B型肝炎ウイルス表面抗体(Hepatitis B virus surface Antibody)に対する抗体力価測定過程に対する概略図である。 従来の抗−HBs力価測定過程のヒト血しょうまたは血清での問題点に対する概略図である。 本発明の抗−HBs抗体力価測定過程の概略図である。 ヘパビッグ−ジーンELISAとRIA(AMC)を利用した抗体力価測定実験の最終分析結果の線形回帰分析結果を示したグラフである。 RIA(AMC)分析結果とヘパビッグ−ジーンELISA分析結果のブランドアルトマンプロット(Bland & Altman plot)を示したグラフである。 従来の1%BSA/PBSを検体希釈液として使用するELISA力価測定方法とRIA(ASM)分析結果を比較して示したグラフである。 ヘパビッグ−ジーンELISAとRIA(ASM)分析結果を比較して示したグラフである。 ヘパビッグ−ジーンELISAとジェネディアアンチエイチビーエスELISA3.0診断試薬を利用した分析結果を比較して示したグラフである。
他の方式で定義されない限り、本明細書において使用されたあらゆる技術的・科学的用語は、本発明が属する技術分野に熟練した専門家によって通常理解されるものと同じ意味を有する。通常、本明細書において使用された命名法は、本技術分野において周知であり、しかも汎用されるものである。
本発明では、ヒトFc包含タンパク質の力価測定方法において、ヒトの血しょうまたは血清に本来存在するヒト抗体との非特異的な結合により発生する誤りが顕著に減り、特定抗原に親和度(Affinity)が高い抗体に対して従来測定方法よりも正確な値を示す新しい測定方法及びこれのためにキットを提供する。

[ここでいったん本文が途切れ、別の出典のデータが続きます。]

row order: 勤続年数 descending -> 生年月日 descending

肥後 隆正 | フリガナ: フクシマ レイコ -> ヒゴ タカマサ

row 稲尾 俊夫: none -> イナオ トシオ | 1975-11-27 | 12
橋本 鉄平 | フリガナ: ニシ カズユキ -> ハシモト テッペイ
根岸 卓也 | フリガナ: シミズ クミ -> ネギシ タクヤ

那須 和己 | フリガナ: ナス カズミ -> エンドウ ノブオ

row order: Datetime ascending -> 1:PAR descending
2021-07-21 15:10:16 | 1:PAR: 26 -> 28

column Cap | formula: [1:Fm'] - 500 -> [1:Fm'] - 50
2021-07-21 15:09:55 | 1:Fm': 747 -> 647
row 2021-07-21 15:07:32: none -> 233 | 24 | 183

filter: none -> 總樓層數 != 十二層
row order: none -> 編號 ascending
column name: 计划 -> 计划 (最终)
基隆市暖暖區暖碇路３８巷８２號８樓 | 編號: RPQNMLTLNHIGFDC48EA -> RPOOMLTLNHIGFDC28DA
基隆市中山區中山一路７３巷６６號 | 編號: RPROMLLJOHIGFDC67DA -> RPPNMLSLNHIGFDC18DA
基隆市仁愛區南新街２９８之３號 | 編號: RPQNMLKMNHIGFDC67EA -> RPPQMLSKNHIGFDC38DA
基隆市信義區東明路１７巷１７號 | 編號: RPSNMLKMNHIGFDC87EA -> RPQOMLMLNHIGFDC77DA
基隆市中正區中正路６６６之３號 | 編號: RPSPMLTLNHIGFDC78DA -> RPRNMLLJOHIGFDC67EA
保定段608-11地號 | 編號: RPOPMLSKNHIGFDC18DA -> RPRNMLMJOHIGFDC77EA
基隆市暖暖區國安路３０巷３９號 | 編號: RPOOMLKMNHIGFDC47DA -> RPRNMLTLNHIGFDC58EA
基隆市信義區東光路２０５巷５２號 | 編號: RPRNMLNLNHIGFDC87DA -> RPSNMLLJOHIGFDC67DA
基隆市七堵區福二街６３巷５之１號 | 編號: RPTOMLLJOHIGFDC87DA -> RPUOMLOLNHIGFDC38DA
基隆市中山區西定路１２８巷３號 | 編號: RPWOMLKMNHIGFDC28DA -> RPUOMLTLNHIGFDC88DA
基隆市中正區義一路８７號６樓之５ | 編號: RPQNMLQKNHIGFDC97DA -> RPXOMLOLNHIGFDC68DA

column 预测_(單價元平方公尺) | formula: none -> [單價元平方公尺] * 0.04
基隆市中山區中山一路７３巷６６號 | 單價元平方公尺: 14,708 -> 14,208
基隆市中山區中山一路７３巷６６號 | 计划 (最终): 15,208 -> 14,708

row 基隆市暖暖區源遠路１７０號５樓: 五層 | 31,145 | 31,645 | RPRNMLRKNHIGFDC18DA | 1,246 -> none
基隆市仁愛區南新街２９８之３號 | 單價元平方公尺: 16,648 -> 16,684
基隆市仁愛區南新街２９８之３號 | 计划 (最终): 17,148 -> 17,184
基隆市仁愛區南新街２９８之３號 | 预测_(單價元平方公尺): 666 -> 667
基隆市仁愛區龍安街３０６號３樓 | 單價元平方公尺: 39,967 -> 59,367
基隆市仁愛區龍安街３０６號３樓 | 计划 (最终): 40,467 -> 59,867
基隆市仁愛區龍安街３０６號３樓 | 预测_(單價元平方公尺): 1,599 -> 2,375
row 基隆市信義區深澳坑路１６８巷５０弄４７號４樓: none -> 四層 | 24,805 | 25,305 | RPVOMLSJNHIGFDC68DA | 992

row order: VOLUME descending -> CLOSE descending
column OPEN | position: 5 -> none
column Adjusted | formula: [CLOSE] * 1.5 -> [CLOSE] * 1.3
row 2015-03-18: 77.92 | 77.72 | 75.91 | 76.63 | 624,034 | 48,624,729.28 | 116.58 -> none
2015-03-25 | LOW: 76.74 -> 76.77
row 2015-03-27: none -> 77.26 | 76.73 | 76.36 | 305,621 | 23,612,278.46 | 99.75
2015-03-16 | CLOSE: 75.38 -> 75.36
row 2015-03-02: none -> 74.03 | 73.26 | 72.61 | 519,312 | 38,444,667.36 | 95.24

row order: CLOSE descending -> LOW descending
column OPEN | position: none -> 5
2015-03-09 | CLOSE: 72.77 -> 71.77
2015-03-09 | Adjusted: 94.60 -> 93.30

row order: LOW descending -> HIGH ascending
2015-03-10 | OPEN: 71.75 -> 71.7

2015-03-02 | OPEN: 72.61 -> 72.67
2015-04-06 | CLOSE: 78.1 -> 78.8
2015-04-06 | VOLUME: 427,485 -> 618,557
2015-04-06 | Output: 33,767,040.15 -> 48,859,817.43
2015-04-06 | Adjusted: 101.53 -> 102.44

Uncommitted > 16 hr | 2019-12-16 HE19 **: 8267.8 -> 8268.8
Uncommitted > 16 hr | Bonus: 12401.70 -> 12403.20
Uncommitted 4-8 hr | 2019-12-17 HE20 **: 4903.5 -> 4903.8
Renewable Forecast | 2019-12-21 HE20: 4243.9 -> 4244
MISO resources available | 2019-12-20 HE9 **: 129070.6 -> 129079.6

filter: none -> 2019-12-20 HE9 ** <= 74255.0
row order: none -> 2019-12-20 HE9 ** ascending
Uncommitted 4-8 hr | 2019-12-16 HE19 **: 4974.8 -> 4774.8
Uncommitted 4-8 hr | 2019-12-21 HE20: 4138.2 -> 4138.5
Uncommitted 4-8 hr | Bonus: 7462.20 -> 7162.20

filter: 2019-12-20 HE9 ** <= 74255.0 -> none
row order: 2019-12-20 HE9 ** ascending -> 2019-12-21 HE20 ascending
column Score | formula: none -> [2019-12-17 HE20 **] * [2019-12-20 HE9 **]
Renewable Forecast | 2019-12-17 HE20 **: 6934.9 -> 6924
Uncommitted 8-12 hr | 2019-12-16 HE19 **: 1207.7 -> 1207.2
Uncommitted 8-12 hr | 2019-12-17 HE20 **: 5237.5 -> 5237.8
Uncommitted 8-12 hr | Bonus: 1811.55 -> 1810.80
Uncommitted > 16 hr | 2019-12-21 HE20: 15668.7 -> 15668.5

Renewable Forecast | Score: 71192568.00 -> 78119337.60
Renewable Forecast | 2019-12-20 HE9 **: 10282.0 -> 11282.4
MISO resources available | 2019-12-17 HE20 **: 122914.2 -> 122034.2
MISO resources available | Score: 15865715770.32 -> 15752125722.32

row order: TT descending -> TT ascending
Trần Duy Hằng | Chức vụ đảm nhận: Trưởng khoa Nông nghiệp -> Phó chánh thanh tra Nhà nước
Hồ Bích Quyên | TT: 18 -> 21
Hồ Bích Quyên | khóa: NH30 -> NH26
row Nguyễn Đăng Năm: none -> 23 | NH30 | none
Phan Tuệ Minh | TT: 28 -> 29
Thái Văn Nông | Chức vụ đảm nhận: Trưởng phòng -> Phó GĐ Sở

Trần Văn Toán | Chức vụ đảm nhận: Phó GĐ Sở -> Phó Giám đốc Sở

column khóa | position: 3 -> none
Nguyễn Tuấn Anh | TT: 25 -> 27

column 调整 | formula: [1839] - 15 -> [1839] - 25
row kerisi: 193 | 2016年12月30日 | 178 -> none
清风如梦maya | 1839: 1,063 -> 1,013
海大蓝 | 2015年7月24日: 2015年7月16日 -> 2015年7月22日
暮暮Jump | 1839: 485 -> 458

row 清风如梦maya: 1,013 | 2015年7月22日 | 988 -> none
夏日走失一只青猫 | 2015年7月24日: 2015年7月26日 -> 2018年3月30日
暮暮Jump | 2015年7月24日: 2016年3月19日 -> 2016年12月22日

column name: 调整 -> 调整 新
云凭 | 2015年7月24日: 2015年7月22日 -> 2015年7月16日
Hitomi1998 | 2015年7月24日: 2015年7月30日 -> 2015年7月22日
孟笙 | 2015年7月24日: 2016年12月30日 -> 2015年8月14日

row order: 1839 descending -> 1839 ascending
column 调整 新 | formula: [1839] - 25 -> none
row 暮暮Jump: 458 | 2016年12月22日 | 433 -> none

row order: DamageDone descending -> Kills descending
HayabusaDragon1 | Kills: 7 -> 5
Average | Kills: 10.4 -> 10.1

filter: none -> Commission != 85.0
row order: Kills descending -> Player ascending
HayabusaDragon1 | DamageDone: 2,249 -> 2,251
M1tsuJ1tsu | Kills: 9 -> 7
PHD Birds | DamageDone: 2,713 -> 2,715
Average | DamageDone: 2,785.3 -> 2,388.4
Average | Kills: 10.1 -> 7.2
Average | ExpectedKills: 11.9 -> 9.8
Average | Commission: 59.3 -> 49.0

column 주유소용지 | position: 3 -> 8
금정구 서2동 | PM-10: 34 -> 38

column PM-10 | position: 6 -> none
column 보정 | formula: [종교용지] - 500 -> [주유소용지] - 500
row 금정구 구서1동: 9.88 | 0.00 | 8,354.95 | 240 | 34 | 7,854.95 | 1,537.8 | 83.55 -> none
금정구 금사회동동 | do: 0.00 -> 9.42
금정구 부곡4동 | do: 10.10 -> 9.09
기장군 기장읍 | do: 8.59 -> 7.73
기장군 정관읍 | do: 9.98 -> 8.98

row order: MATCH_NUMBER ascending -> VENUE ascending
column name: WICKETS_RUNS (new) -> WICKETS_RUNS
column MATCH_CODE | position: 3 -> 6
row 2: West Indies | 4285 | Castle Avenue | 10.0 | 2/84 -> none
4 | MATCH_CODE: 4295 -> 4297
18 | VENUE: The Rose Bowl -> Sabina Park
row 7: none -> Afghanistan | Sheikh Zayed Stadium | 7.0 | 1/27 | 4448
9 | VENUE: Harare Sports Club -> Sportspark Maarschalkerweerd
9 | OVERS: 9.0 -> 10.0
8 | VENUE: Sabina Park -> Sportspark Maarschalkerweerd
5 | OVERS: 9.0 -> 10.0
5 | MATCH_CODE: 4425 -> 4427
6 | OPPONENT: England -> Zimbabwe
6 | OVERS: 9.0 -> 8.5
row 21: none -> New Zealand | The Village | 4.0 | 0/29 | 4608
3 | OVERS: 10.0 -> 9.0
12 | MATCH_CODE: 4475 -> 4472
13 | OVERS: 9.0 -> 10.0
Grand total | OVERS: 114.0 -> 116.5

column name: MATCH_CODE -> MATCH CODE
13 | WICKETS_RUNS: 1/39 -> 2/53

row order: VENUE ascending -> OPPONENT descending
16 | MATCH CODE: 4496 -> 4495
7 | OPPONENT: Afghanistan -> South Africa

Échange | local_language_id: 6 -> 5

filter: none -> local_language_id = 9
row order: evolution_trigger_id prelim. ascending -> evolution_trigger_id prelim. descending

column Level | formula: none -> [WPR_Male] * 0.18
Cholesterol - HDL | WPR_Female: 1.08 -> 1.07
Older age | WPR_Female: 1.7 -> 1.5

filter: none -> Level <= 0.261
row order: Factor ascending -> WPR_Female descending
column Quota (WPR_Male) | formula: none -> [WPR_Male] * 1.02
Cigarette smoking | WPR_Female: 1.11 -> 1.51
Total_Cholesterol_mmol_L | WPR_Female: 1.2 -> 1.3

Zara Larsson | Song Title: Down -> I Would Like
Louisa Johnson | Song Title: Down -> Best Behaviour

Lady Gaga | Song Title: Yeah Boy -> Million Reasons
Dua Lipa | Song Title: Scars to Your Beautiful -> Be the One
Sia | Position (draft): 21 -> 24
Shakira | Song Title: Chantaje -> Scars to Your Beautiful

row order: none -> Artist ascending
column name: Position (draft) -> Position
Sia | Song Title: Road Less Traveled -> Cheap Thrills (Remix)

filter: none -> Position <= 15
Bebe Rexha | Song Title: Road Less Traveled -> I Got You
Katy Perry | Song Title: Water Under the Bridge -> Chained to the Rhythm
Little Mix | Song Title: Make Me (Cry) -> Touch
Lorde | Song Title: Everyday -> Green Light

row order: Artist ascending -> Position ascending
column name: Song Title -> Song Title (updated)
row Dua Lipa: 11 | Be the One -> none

本発明でのヒトFc包含タンパク質とは、ヒトFc領域を含む全てのタンパク質を意味し、エタネルセプト(etanercept)のように水溶性受容体(soluble receptor)、サイトカイン、ホルモンなどとFcが融合した融合タンパク質(fusion protein)や、ヒト抗体、ヒト化抗体、キメラ抗体で構成される群から選択される一つ以上であってもよいが、これに限定されず、ヒト抗体及びヒト化抗体が特に好ましい。
本明細書での「ヘパビッグ−ジーンELISA(Hepabig−Gene ELISA)」または「H−E」とは、本発明のヒトFc包含タンパク質の力価測定キットを意味する。
本発明の一実施例では、本発明のヒトFc包含タンパク質の力価測定キットを利用した分析結果と従来の抗−HBs抗体力価測定法(以下、RIA(AMC)測定法)分析結果を比較して本発明のヒトFc包含タンパク質力価測定キットの測定精度及び正確度を確認した。
以下、本発明に係るヒトFc包含タンパク質の力価測定キット及びその測定方法を抗−HBs抗体力価キットを使用したものを挙げて具体的に説明する。
従来の抗−HBs抗体の力価測定方法は、図1の(A)のように、抗−HBs抗体の片方抗原結合部位が底にコーティングされたB型肝炎ウイルスの表面抗原と他方の一方抗原結合部位が酵素あるいは放射性同位元素が標識されたB型肝炎ウイルスの表面抗原にそれぞれ結合してこそ正常な力価測定が可能である。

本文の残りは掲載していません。